Edit difference data:
┌──

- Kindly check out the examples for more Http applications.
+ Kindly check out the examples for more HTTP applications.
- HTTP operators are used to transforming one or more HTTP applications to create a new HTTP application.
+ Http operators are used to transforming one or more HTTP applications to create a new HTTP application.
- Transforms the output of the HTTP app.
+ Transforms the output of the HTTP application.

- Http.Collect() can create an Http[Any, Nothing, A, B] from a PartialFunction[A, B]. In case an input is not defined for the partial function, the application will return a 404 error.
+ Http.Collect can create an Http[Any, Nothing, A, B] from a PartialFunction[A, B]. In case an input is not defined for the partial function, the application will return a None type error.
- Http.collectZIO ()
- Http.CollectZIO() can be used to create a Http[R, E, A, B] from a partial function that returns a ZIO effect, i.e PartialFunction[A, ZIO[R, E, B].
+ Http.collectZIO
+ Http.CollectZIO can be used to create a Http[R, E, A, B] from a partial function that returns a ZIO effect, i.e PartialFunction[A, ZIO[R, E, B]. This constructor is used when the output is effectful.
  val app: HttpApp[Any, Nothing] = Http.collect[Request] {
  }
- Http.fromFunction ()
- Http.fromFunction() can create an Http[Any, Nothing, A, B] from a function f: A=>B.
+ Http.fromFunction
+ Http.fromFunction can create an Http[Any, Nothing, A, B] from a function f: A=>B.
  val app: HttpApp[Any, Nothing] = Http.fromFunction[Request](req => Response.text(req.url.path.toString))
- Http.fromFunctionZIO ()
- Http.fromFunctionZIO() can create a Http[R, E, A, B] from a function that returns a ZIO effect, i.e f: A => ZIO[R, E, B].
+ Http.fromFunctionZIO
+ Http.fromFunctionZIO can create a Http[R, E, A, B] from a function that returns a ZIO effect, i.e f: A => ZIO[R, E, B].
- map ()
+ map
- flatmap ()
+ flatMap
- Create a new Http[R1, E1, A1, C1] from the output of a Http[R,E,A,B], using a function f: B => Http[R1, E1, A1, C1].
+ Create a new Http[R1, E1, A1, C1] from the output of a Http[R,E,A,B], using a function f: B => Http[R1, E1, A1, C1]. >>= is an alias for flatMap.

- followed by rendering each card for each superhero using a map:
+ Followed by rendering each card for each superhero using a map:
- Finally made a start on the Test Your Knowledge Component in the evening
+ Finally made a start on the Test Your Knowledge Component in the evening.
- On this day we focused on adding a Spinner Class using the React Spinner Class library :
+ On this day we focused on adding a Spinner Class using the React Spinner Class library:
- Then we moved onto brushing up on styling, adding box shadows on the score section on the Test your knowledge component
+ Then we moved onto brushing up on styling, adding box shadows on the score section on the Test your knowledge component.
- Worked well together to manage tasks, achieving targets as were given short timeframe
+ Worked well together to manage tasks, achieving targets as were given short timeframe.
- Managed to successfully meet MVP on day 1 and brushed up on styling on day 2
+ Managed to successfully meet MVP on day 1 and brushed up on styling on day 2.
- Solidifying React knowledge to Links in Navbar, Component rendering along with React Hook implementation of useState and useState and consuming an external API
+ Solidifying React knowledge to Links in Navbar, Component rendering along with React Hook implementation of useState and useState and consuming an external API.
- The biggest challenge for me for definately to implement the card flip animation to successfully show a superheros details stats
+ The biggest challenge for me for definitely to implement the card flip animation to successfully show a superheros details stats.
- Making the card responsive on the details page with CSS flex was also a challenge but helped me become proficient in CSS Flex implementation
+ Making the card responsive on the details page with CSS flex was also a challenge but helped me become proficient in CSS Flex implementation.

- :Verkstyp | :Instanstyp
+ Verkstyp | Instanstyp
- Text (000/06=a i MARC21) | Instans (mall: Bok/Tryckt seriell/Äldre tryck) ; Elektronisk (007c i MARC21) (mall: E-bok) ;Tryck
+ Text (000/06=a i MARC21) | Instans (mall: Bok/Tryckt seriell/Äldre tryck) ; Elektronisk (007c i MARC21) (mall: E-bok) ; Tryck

└──

Output each line of the entries exactly, so that nothing is lost.

- Kindly check out the examples for more Http applications.
+ Kindly check out the examples for more HTTP applications.
- HTTP operators are used to transforming one or more HTTP applications to create a new HTTP application.
+ Http operators are used to transforming one or more HTTP applications to create a new HTTP application.
- Transforms the output of the HTTP app.
+ Transforms the output of the HTTP application.

- Http.Collect() can create an Http[Any, Nothing, A, B] from a PartialFunction[A, B]. In case an input is not defined for the partial function, the application will return a 404 error.
+ Http.Collect can create an Http[Any, Nothing, A, B] from a PartialFunction[A, B]. In case an input is not defined for the partial function, the application will return a None type error.
- Http.collectZIO ()
- Http.CollectZIO() can be used to create a Http[R, E, A, B] from a partial function that returns a ZIO effect, i.e PartialFunction[A, ZIO[R, E, B].
+ Http.collectZIO
+ Http.CollectZIO can be used to create a Http[R, E, A, B] from a partial function that returns a ZIO effect, i.e PartialFunction[A, ZIO[R, E, B]. This constructor is used when the output is effectful.
  val app: HttpApp[Any, Nothing] = Http.collect[Request] {
  }
- Http.fromFunction ()
- Http.fromFunction() can create an Http[Any, Nothing, A, B] from a function f: A=>B.
+ Http.fromFunction
+ Http.fromFunction can create an Http[Any, Nothing, A, B] from a function f: A=>B.
  val app: HttpApp[Any, Nothing] = Http.fromFunction[Request](req => Response.text(req.url.path.toString))
- Http.fromFunctionZIO ()
- Http.fromFunctionZIO() can create a Http[R, E, A, B] from a function that returns a ZIO effect, i.e f: A => ZIO[R, E, B].
+ Http.fromFunctionZIO
+ Http.fromFunctionZIO can create a Http[R, E, A, B] from a function that returns a ZIO effect, i.e f: A => ZIO[R, E, B].
- map ()
+ map
- flatmap ()
+ flatMap
- Create a new Http[R1, E1, A1, C1] from the output of a Http[R,E,A,B], using a function f: B => Http[R1, E1, A1, C1].
+ Create a new Http[R1, E1, A1, C1] from the output of a Http[R,E,A,B], using a function f: B => Http[R1, E1, A1, C1]. >>= is an alias for flatMap.

- followed by rendering each card for each superhero using a map:
+ Followed by rendering each card for each superhero using a map:
- Finally made a start on the Test Your Knowledge Component in the evening
+ Finally made a start on the Test Your Knowledge Component in the evening.
- On this day we focused on adding a Spinner Class using the React Spinner Class library :
+ On this day we focused on adding a Spinner Class using the React Spinner Class library:
- Then we moved onto brushing up on styling, adding box shadows on the score section on the Test your knowledge component
+ Then we moved onto brushing up on styling, adding box shadows on the score section on the Test your knowledge component.
- Worked well together to manage tasks, achieving targets as were given short timeframe
+ Worked well together to manage tasks, achieving targets as were given short timeframe.
- Managed to successfully meet MVP on day 1 and brushed up on styling on day 2
+ Managed to successfully meet MVP on day 1 and brushed up on styling on day 2.
- Solidifying React knowledge to Links in Navbar, Component rendering along with React Hook implementation of useState and useState and consuming an external API
+ Solidifying React knowledge to Links in Navbar, Component rendering along with React Hook implementation of useState and useState and consuming an external API.
- The biggest challenge for me for definately to implement the card flip animation to successfully show a superheros details stats
+ The biggest challenge for me for definitely to implement the card flip animation to successfully show a superheros details stats.
- Making the card responsive on the details page with CSS flex was also a challenge but helped me become proficient in CSS Flex implementation
+ Making the card responsive on the details page with CSS flex was also a challenge but helped me become proficient in CSS Flex implementation.

- :Verkstyp | :Instanstyp
+ Verkstyp | Instanstyp
- Text (000/06=a i MARC21) | Instans (mall: Bok/Tryckt seriell/Äldre tryck) ; Elektronisk (007c i MARC21) (mall: E-bok) ;Tryck
+ Text (000/06=a i MARC21) | Instans (mall: Bok/Tryckt seriell/Äldre tryck) ; Elektronisk (007c i MARC21) (mall: E-bok) ; Tryck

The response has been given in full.